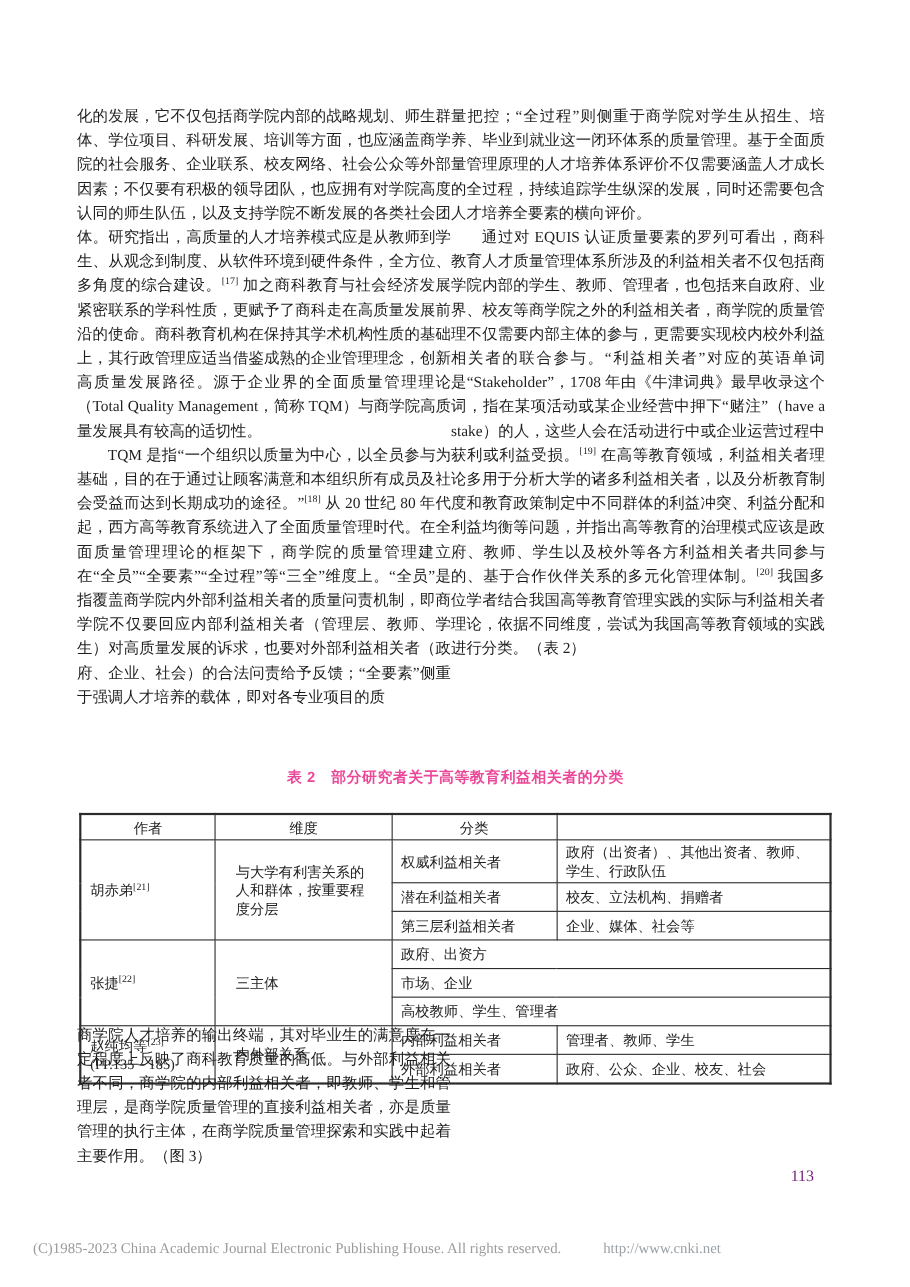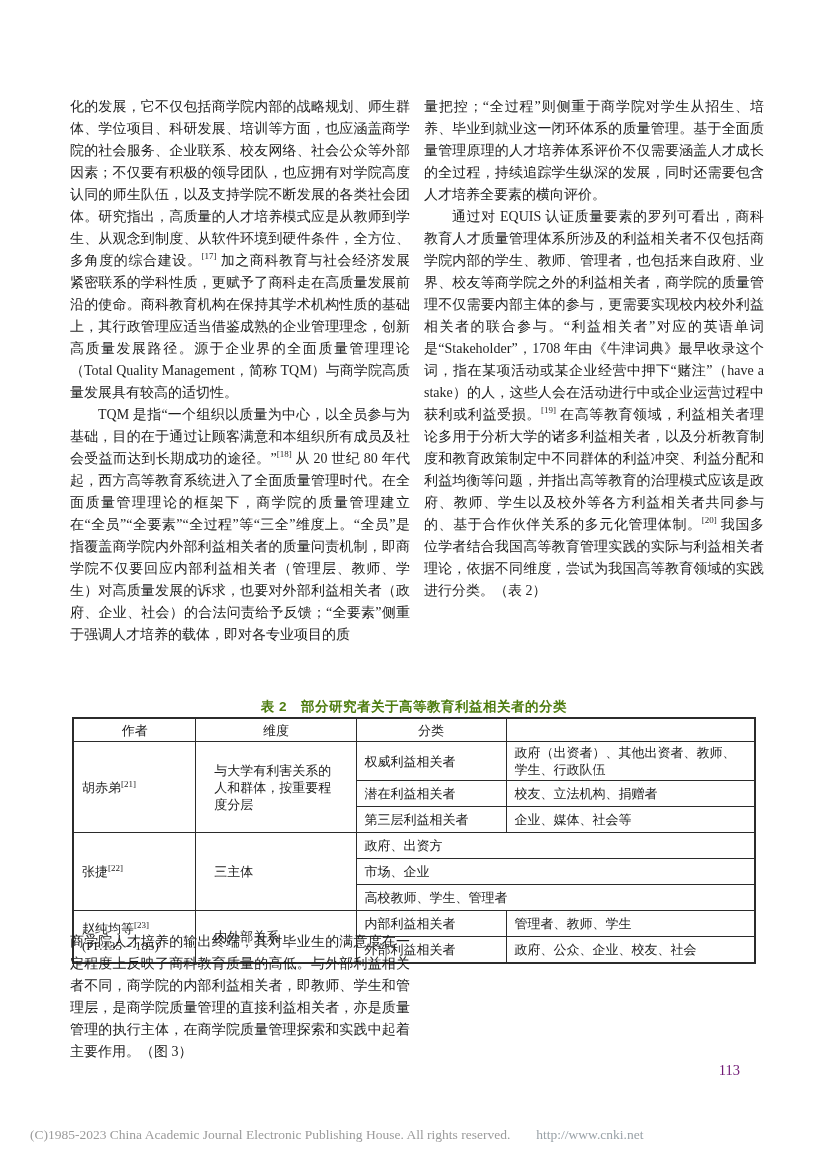--- a/index.html
+++ b/index.html
@@ -1,42 +1,42 @@
 <!DOCTYPE html>
 <html><head>
 <meta charset="utf-8">
 <style>
   html,body{margin:0;padding:0;}
   body{
     width:827px;height:1170px;position:relative;background:#ffffff;
     font-family:"Liberation Serif","DejaVu Serif",serif;color:#1d1d1d;
     overflow:hidden;
   }
-  .cols{position:absolute;left:70px;width:694px;display:flex;gap:14px;}
+  .cols{position:absolute;left:70px;width:694px;display:flex;}
   .cols-top{top:96px;}
   .cols-bottom{top:931px;}
   .col{width:340px;font-size:14px;line-height:22px;text-align:justify;text-justify:inter-character;}
   .para{margin:0;}
   .para.indent{text-indent:2em;}
   sup{font-size:9px;line-height:0;vertical-align:super;letter-spacing:0;}
   .table-block{position:absolute;left:72px;top:698px;width:684px;}
   .table-title{
     font-family:"Liberation Sans","DejaVu Sans",sans-serif;font-weight:bold;
-    font-size:13.5px;color:#4d7c0f;text-align:center;margin:0 0 1px 0;letter-spacing:0.5px;
+    font-size:13.5px;color:#ec4899;text-align:center;margin:0 0 23px 0;letter-spacing:0.5px;
   }
   table{width:100%;border-collapse:collapse;border:2px solid #2b2b2b;table-layout:fixed;
         font-size:13px;color:#222;}
   th,td{border:1px solid #2b2b2b;padding:2px 8px;vertical-align:middle;
         font-weight:normal;line-height:17px;height:21px;}
   th{height:18px;}
   td.detail{text-align:left;}
   td.dim{padding:2px 18px;}
   .page-number{position:absolute;top:1062px;right:87px;font-size:14.5px;color:#701a75;}
   .footer{position:absolute;left:30px;top:1127px;font-size:13.5px;color:#9b9b9b;white-space:nowrap;}
-  .footer .footer-url{margin-left:26px;color:#9aa2a8;}
+  .footer .footer-url{margin-left:38px;color:#9aa2a8;}
 </style>
 </head>
 <body>
 
 <div class="cols cols-top">
   <div class="col">
       <div class="para">化的发展，它不仅包括商学院内部的战略规划、师生群体、学位项目、科研发展、培训等方面，也应涵盖商学院的社会服务、企业联系、校友网络、社会公众等外部因素；不仅要有积极的领导团队，也应拥有对学院高度认同的师生队伍，以及支持学院不断发展的各类社会团体。研究指出，高质量的人才培养模式应是从教师到学生、从观念到制度、从软件环境到硬件条件，全方位、多角度的综合建设。<sup>[17]</sup> 加之商科教育与社会经济发展紧密联系的学科性质，更赋予了商科走在高质量发展前沿的使命。商科教育机构在保持其学术机构性质的基础上，其行政管理应适当借鉴成熟的企业管理理念，创新高质量发展路径。源于企业界的全面质量管理理论（Total Quality Management，简称 TQM）与商学院高质量发展具有较高的适切性。</div>
       <div class="para indent">TQM 是指“一个组织以质量为中心，以全员参与为基础，目的在于通过让顾客满意和本组织所有成员及社会受益而达到长期成功的途径。”<sup>[18]</sup> 从 20 世纪 80 年代起，西方高等教育系统进入了全面质量管理时代。在全面质量管理理论的框架下，商学院的质量管理建立在“全员”“全要素”“全过程”等“三全”维度上。“全员”是指覆盖商学院内外部利益相关者的质量问责机制，即商学院不仅要回应内部利益相关者（管理层、教师、学生）对高质量发展的诉求，也要对外部利益相关者（政府、企业、社会）的合法问责给予反馈；“全要素”侧重于强调人才培养的载体，即对各专业项目的质</div>
     </div>
   <div class="col">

■ **Instructions for the task**:
Copy the lines exactly as they appear from the opening of the entries above through the line with "0 1px 0;letter-spacing:0.5px;", excluding all pictures.

■ **Completed task**:
--- a/index.html
+++ b/index.html
@@ -1,42 +1,42 @@
 <!DOCTYPE html>
 <html><head>
 <meta charset="utf-8">
 <style>
   html,body{margin:0;padding:0;}
   body{
     width:827px;height:1170px;position:relative;background:#ffffff;
     font-family:"Liberation Serif","DejaVu Serif",serif;color:#1d1d1d;
     overflow:hidden;
   }
-  .cols{position:absolute;left:70px;width:694px;display:flex;gap:14px;}
+  .cols{position:absolute;left:70px;width:694px;display:flex;}
   .cols-top{top:96px;}
   .cols-bottom{top:931px;}
   .col{width:340px;font-size:14px;line-height:22px;text-align:justify;text-justify:inter-character;}
   .para{margin:0;}
   .para.indent{text-indent:2em;}
   sup{font-size:9px;line-height:0;vertical-align:super;letter-spacing:0;}
   .table-block{position:absolute;left:72px;top:698px;width:684px;}
   .table-title{
     font-family:"Liberation Sans","DejaVu Sans",sans-serif;font-weight:bold;
-    font-size:13.5px;color:#4d7c0f;text-align:center;margin:0 0 1px 0;letter-spacing:0.5px;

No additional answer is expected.